In solidarity with all who are suffering from the war, the churches throughout Palestinian society declared that the Christian community would refrain from public Christmas festivities this year. Christmas is meaningful for Palestinian Christians to express their faith and identity. Forty-foot-high Christmas tree-like structures usually become the focus of public celebrations and Christmas markets. Christian and Muslim families enjoy taking family photos in front of these municipal Christmas trees. This year, Bethlehem’s Manger Square is dark in front of the Church of the Nativity. No Christmas lights twinkle on the public tree display. No church choirs are singing.
Nevertheless, Christians in Bethlehem are trying to rise above the grimness of the season. Recently, a colleague invited me and my wife to enjoy a sumptuous meal of Palestinian dishes with her family, including beef kebabs baked in tahina sauce, chicken spiced with sumac, and seasoned rice. “Let’s celebrate life!” she declared. The strength of resolve to persevere – her sumud – was such an encouragement to us. In the more than 25 years we have served the Palestinian Christian community, their faith and godliness have repeatedly strengthened us in our spiritual journey.
The population of Bethlehem is approximately 22,000. Once the overwhelming majority, Christians now comprise about one in five of the residents. Emigration continues to reduce their presence. A predominant reason for this departure is that families see a bleak future for their children under Israeli occupation. Some have the additional motivation of joining families who have already emigrated. Whereas their minority status in a Muslim-majority society is at times limiting for Palestinian Christians, they live cordially with their Muslim neighbours.

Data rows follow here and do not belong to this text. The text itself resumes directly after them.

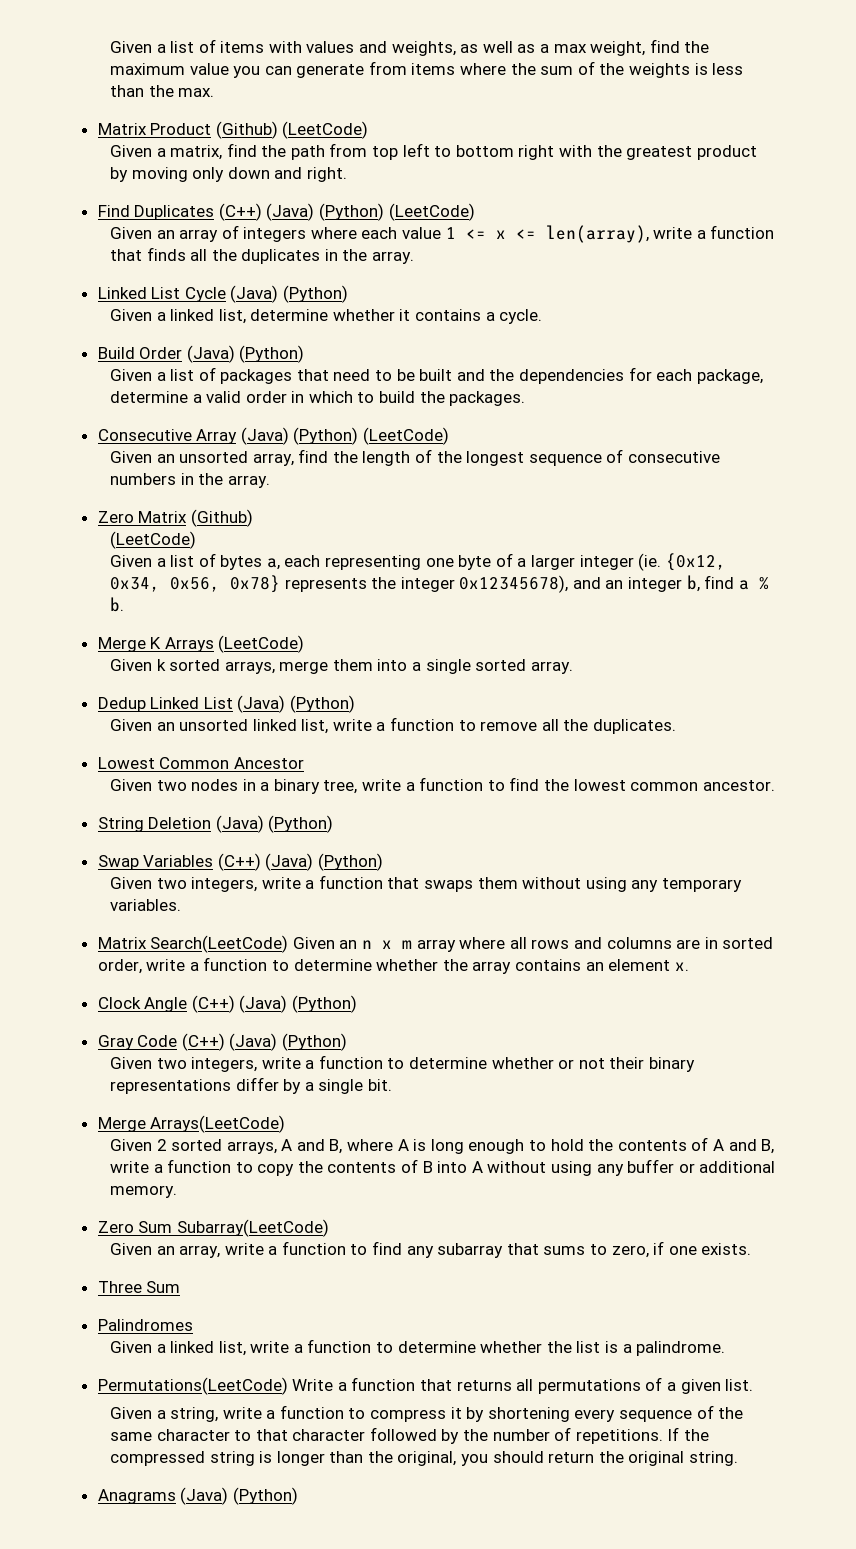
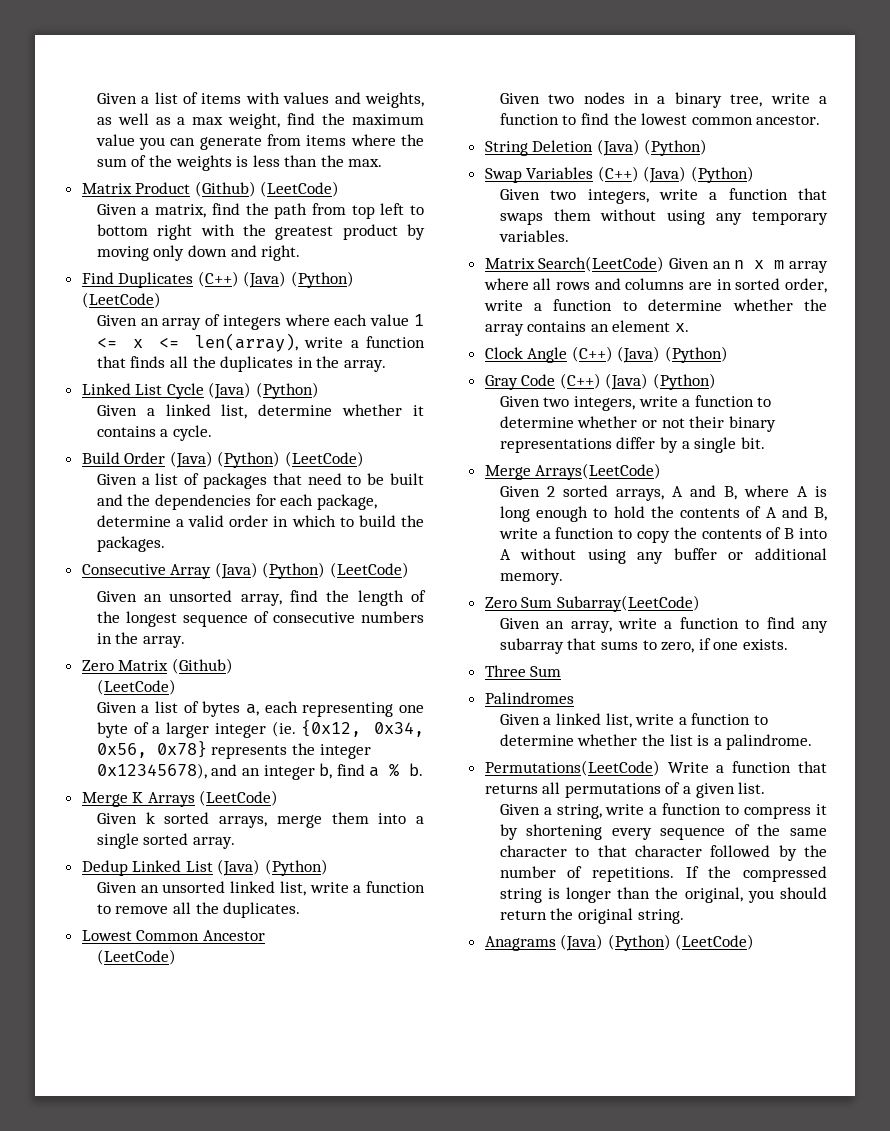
(305, 354) none -> [285,451,365,467] (LeetCode)
(304, 763) none -> [96,949,176,965] // (LeetCode)
(298, 1496) none -> [675,934,755,950] (LeetCode)

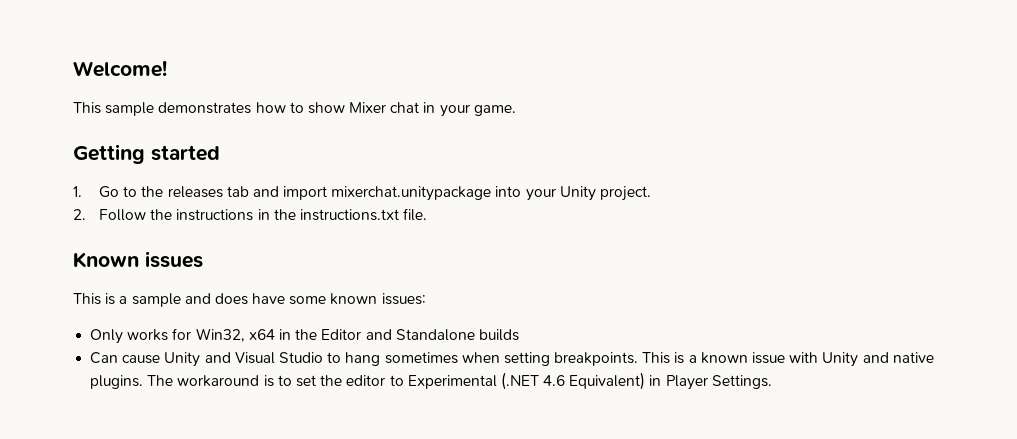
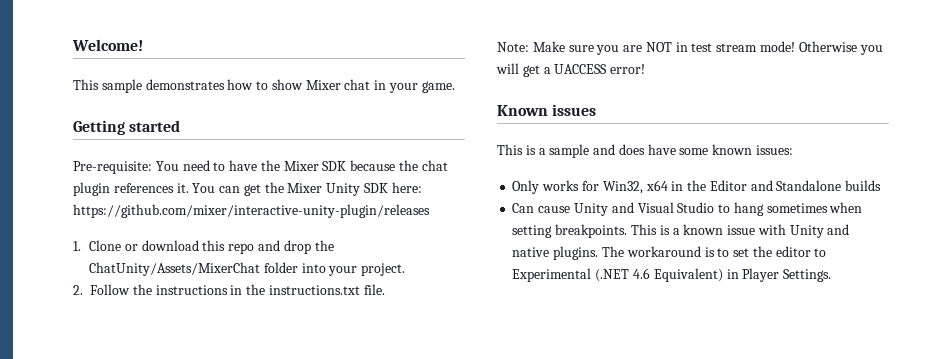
[73,186,492,201] 1. Go to the releases tab and import mixerchat.unitypackage -> [73,160,448,174] [73,182,422,196] [73,204,430,218] [73,240,334,254] [89,262,298,276] Pre-requisite: You need to have the Mixer SDK because the chat plugin references it. You can get the Mixer Unity SDK here: https://github.com/mixer/interactive-unity-plugin/releases // 1. Clone or download this repo and drop the ChatUnity/Assets/MixerChat folder
[559,186,596,201] Unity -> (358, 271) none
(428, 214) none -> [497,41,883,55] [496,63,646,77] // Note: Make sure you are NOT in test stream mode! Otherwise you will get a UACCESS error!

Despite the pull of emigration, many Palestinian Christians intend to stay in the Palestinian Territories. They are committed to having a remnant of the Christian community remaining. Considering themselves as descendants of the first Christians in the Holy Land, they do not want the light of Christian witness, which has shone throughout the centuries, to be extinguished.
Gaza is a different story. There are less than 1,000 Christians in Gaza who live among 2.3 million Muslims. More than half of all houses in the besieged enclave have already been drastically damaged or destroyed. The Christian neighbourhoods are uninhabitable. A considerable number of the Gazan Christian community certainly will be gone as soon as they can emigrate.
If there is something that the Christians in Bethlehem want the church around the world to know, it is that they exist, that their faith is authentic, that they are serving the Lord against all odds, and that they are a vital part of the global church. Bethlehem Christians also would like the wider church to realize that uncritical political support of Israel makes their lives much more difficult. They hope that Christians globally instead will emphasize achieving peace and security for all who live in the war-scarred Holy Land.
The angels declared 2,000 years ago, “Peace on earth, good will toward men.” Palestinian Christians in Bethlehem are an example of the kind of faith that could make peace a reality.